• **The task**: Please retype the entries exactly as they stand, leaving out any pictures.

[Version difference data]
• • • •

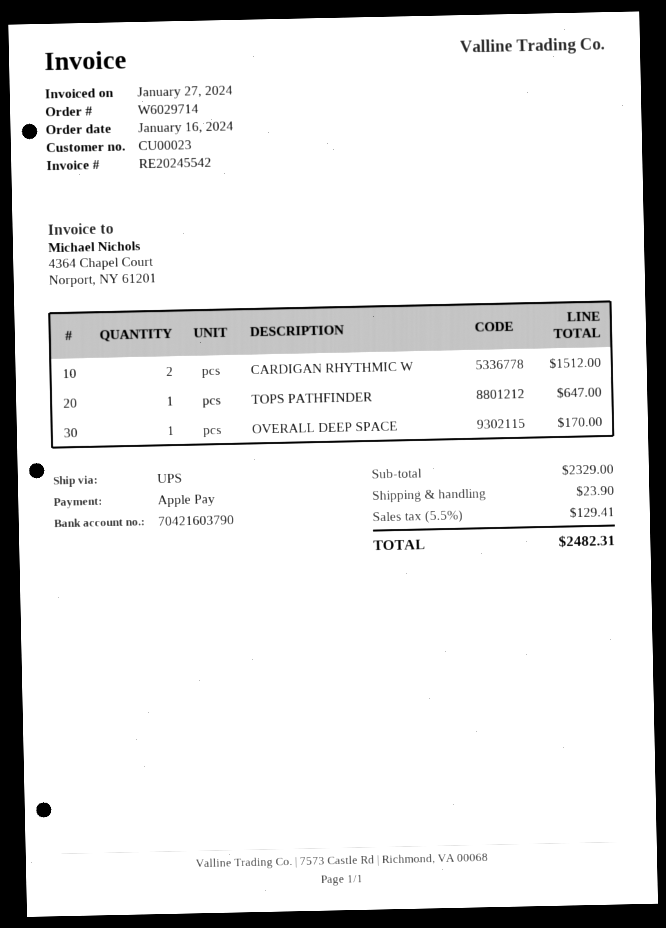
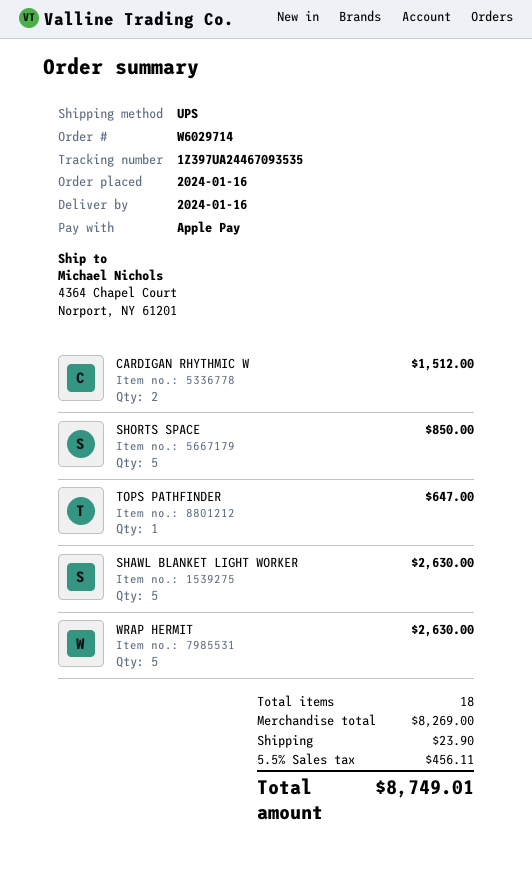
OVERALL DEEP SPACE: 1 for 170.00 -> none
SHORTS SPACE: none -> 5 for 850.00
SHAWL BLANKET LIGHT WORKER: none -> 5 for 2630.00
WRAP HERMIT: none -> 5 for 2630.00
subtotal: 2329.00 -> 8269.00
tax: 5.5% = 129.41 -> 5.5% = 456.11
total: 2482.31 -> 8749.01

• • • •

• **Response area**:
OVERALL DEEP SPACE: 1 for 170.00 -> none
SHORTS SPACE: none -> 5 for 850.00
SHAWL BLANKET LIGHT WORKER: none -> 5 for 2630.00
WRAP HERMIT: none -> 5 for 2630.00
subtotal: 2329.00 -> 8269.00
tax: 5.5% = 129.41 -> 5.5% = 456.11
total: 2482.31 -> 8749.01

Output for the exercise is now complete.